*What the task asks*. In the material below, find the line containing "- Load Data" and the line containing "IP files. | |", then reproduce exactly both of them and every line between, and nothing else.
Material to process Block Start
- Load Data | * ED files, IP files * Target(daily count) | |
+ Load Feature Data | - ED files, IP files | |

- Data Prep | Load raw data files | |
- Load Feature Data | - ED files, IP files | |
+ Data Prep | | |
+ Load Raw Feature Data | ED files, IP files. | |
Material to process Block End
Material to process Block Start
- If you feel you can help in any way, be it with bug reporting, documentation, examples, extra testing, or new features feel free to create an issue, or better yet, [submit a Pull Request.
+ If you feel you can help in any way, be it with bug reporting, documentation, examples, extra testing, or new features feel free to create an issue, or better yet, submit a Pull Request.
Material to process Block End
Material to process Block Start
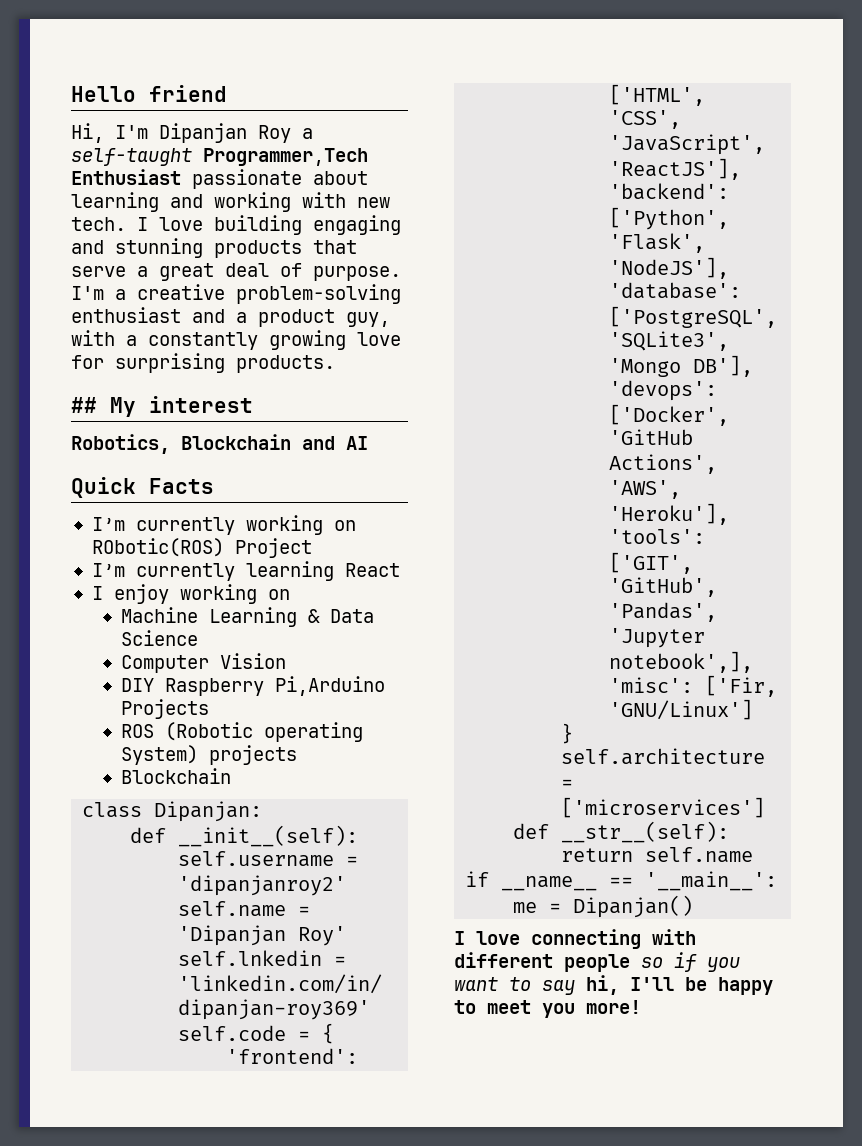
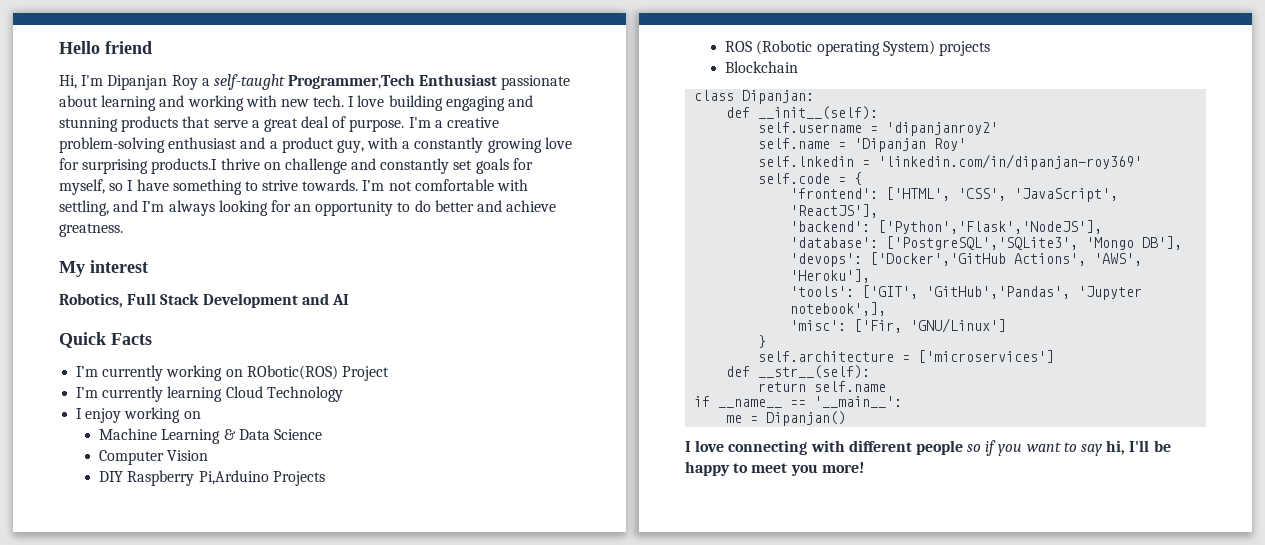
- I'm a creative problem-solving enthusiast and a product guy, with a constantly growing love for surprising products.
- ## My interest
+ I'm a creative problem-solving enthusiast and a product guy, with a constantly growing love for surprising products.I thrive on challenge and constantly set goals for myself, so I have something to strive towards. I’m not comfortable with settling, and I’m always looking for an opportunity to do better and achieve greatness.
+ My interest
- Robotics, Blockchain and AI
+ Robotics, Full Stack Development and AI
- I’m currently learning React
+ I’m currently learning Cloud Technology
Material to process Block End
*Reply*.
- Load Data | * ED files, IP files * Target(daily count) | |
+ Load Feature Data | - ED files, IP files | |

- Data Prep | Load raw data files | |
- Load Feature Data | - ED files, IP files | |
+ Data Prep | | |
+ Load Raw Feature Data | ED files, IP files. | |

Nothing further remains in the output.